>>

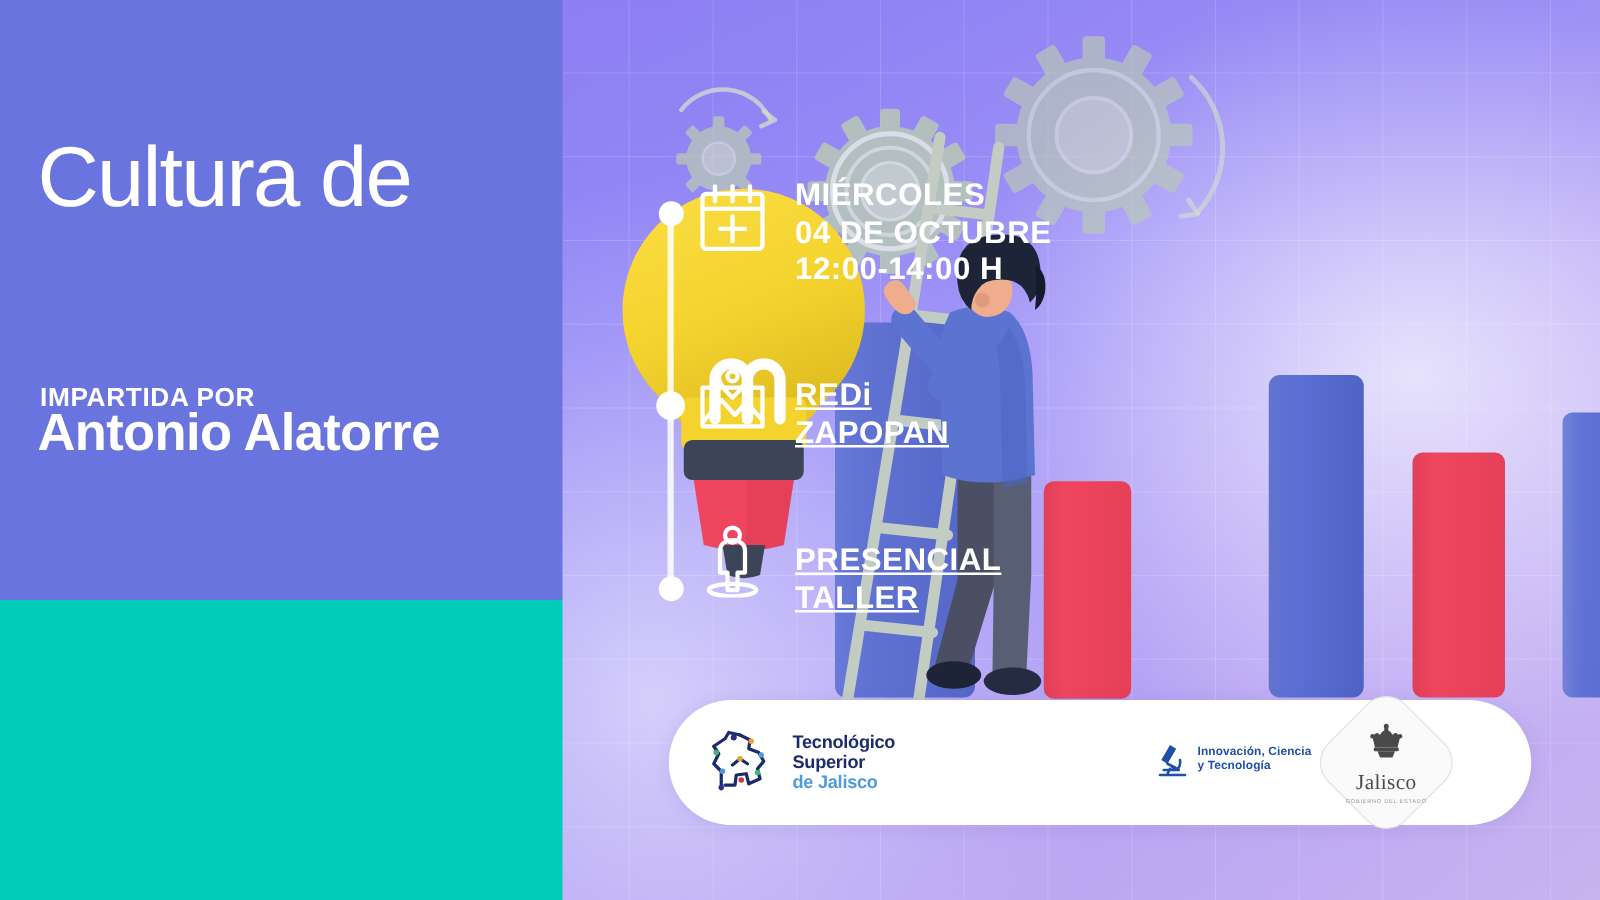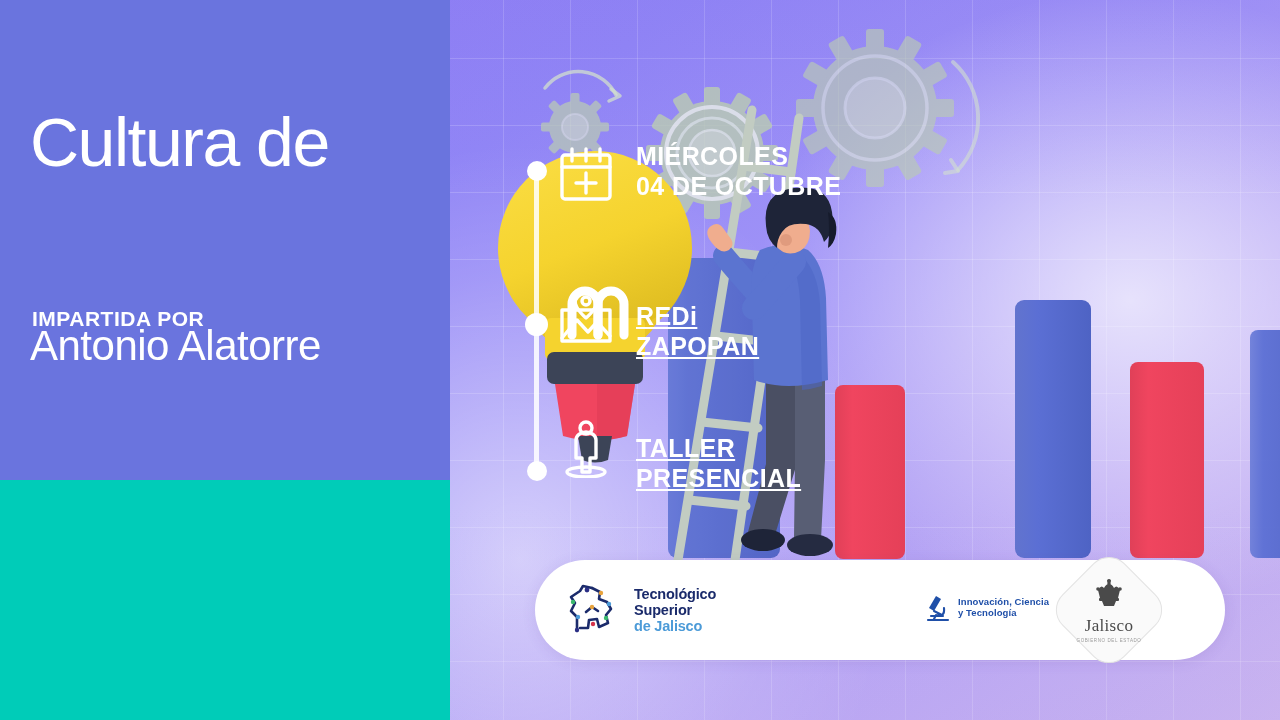--- a/index.html
+++ b/index.html
@@ -59,21 +59,21 @@
     white-space:nowrap;
   }
   .by-label {
     position:absolute; left:2px; top:308px;
     font-size:21px; font-weight:bold; color:#ffffff;
     letter-spacing:0.5px; line-height:1;
     white-space:nowrap;
   }
   .by-name {
     position:absolute; left:0; top:325px;
-    font-size:42px; font-weight:normal; color:#ffffff;
+    font-size:42px; font-weight:bold; color:#ffffff;
     letter-spacing:-0.5px; line-height:1;
     white-space:nowrap;
   }
 
   
   .timeline-rail {
     position:absolute; left:534px; top:171px;
     width:5px; height:300px;
     background:rgba(255,255,255,0.85);
     border-radius:3px;
@@ -350,20 +350,21 @@
         <line x1="14" y1="3" x2="14" y2="15"></line>
         <line x1="28" y1="3" x2="28" y2="15"></line>
         <line x1="42" y1="3" x2="42" y2="15"></line>
         <line x1="28" y1="27" x2="28" y2="47"></line>
         <line x1="18" y1="37" x2="38" y2="37"></line>
       </svg>
     </div>
     <div class="txt">
       <div>MIÉRCOLES</div>
       <div>04 DE OCTUBRE</div>
+      <div>12:00-14:00 H</div>
     </div>
   </div>
 
   <div class="detail-row row-place">
     <div class="ico">
       <svg width="56" height="58" viewBox="0 0 56 58" fill="none" stroke="#ffffff" stroke-width="3.4" stroke-linecap="round" stroke-linejoin="round">
         <path d="M4,22 l48,0 l0,31 l-48,0 z"></path>
         <path d="M4,50 l15,-18 l11,12 l9,-10 l13,14"></path>
         <path d="M28,2 a11,11 0 0 1 11,11 c0,8 -11,17 -11,17 c0,0 -11,-9 -11,-17 a11,11 0 0 1 11,-11 z"></path>
         <circle cx="28" cy="13" r="4"></circle>
@@ -377,22 +378,22 @@
 
   <div class="detail-row row-mode">
     <div class="ico">
       <svg width="56" height="58" viewBox="0 0 56 58" fill="none" stroke="#ffffff" stroke-width="3.4" stroke-linecap="round" stroke-linejoin="round">
         <circle cx="28" cy="8" r="6"></circle>
         <path d="M18,20 a10,8 0 0 1 20,0 l0,18 l-6,0 l0,14 l-8,0 l0,-14 l-6,0 z"></path>
         <ellipse cx="28" cy="52" rx="19" ry="5"></ellipse>
       </svg>
     </div>
     <div class="txt">
+      <div>PRESENCIAL</div>
       <div>TALLER</div>
-      <div>PRESENCIAL</div>
     </div>
   </div>
 
   <div class="footer-bar">
     <div class="logos">
 
       <div class="logo logo-tsj">
         <svg width="62" height="52" viewBox="0 0 62 52">
           <g fill="none" stroke="#1B2B6B" stroke-width="2.6" stroke-linejoin="round" stroke-linecap="round">
             <path d="M14,47 l0,-14 l-6,-6 l4,-8 l-4,-6 l9,-6 l3,-5 l9,2"></path>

<<

| Work instruction |
What lines of the listing above hold "font"? Copy all of them.

| Task solution |
     font-size:21px; font-weight:bold; color:#ffffff;
-    font-size:42px; font-weight:normal; color:#ffffff;
+    font-size:42px; font-weight:bold; color:#ffffff;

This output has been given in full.